• _EXERCISE_: What is needed is an exact copy of the entries below, with every picture left out.

• _Front-end code edit data_:
++++++
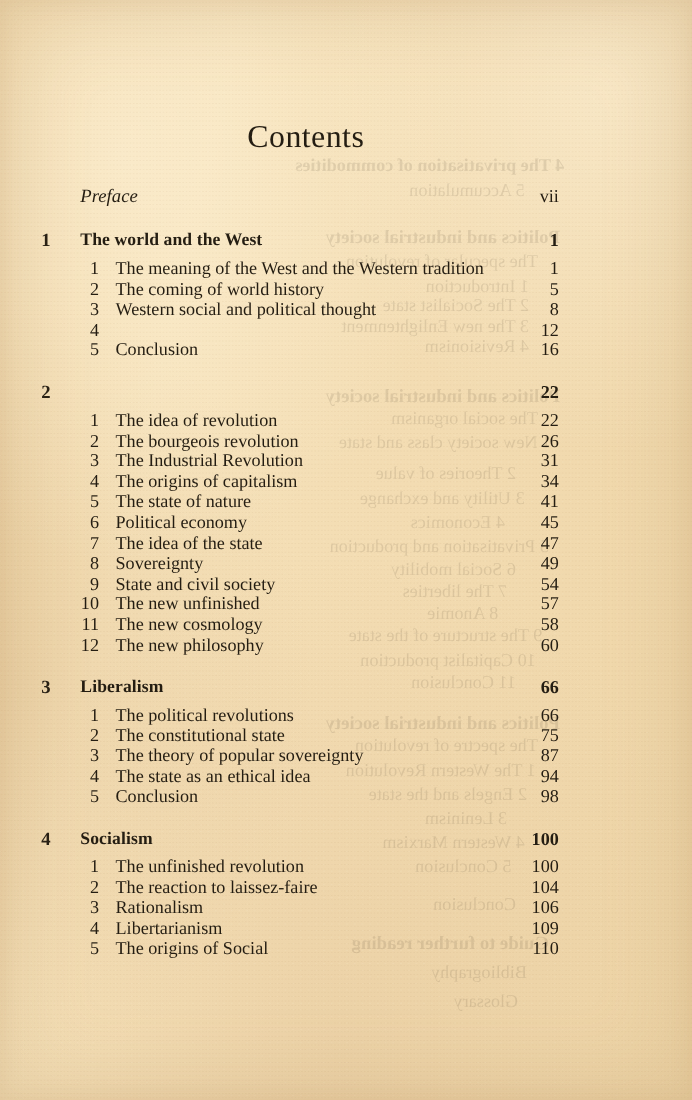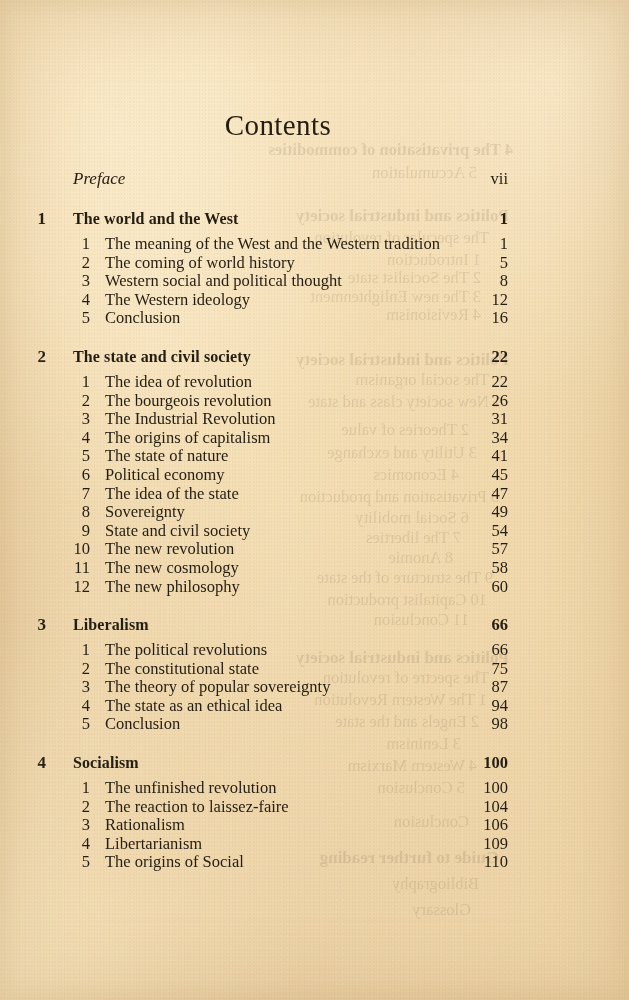--- a/index.html
+++ b/index.html
@@ -238,33 +238,31 @@
           <span class="label">The coming of world history</span>
           <span class="page">5</span>
         </div>
         <div class="row sub">
           <span class="num">3</span>
           <span class="label">Western social and political thought</span>
           <span class="page">8</span>
         </div>
         <div class="row sub">
           <span class="num">4</span>
-          <span class="label">The Western ideology</span>
           <span class="page">12</span>
         </div>
         <div class="row sub">
           <span class="num">5</span>
           <span class="label">Conclusion</span>
           <span class="page">16</span>
         </div>
       </div>
       <div class="group">
         <div class="row chapter">
           <span class="num">2</span>
-          <span class="label">The state and civil society</span>
           <span class="page">22</span>
         </div>
         <div class="row sub first">
           <span class="num">1</span>
           <span class="label">The idea of revolution</span>
           <span class="page">22</span>
         </div>
         <div class="row sub">
           <span class="num">2</span>
           <span class="label">The bourgeois revolution</span>
@@ -300,21 +298,21 @@
           <span class="label">Sovereignty</span>
           <span class="page">49</span>
         </div>
         <div class="row sub">
           <span class="num">9</span>
           <span class="label">State and civil society</span>
           <span class="page">54</span>
         </div>
         <div class="row sub">
           <span class="num">10</span>
-          <span class="label">The new revolution</span>
+          <span class="label">The new unfinished</span>
           <span class="page">57</span>
         </div>
         <div class="row sub">
           <span class="num">11</span>
           <span class="label">The new cosmology</span>
           <span class="page">58</span>
         </div>
         <div class="row sub">
           <span class="num">12</span>
           <span class="label">The new philosophy</span>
++++++
• _FINISHED EXERCISE_:
--- a/index.html
+++ b/index.html
@@ -238,33 +238,31 @@
           <span class="label">The coming of world history</span>
           <span class="page">5</span>
         </div>
         <div class="row sub">
           <span class="num">3</span>
           <span class="label">Western social and political thought</span>
           <span class="page">8</span>
         </div>
         <div class="row sub">
           <span class="num">4</span>
-          <span class="label">The Western ideology</span>
           <span class="page">12</span>
         </div>
         <div class="row sub">
           <span class="num">5</span>
           <span class="label">Conclusion</span>
           <span class="page">16</span>
         </div>
       </div>
       <div class="group">
         <div class="row chapter">
           <span class="num">2</span>
-          <span class="label">The state and civil society</span>
           <span class="page">22</span>
         </div>
         <div class="row sub first">
           <span class="num">1</span>
           <span class="label">The idea of revolution</span>
           <span class="page">22</span>
         </div>
         <div class="row sub">
           <span class="num">2</span>
           <span class="label">The bourgeois revolution</span>
@@ -300,21 +298,21 @@
           <span class="label">Sovereignty</span>
           <span class="page">49</span>
         </div>
         <div class="row sub">
           <span class="num">9</span>
           <span class="label">State and civil society</span>
           <span class="page">54</span>
         </div>
         <div class="row sub">
           <span class="num">10</span>
-          <span class="label">The new revolution</span>
+          <span class="label">The new unfinished</span>
           <span class="page">57</span>
         </div>
         <div class="row sub">
           <span class="num">11</span>
           <span class="label">The new cosmology</span>
           <span class="page">58</span>
         </div>
         <div class="row sub">
           <span class="num">12</span>
           <span class="label">The new philosophy</span>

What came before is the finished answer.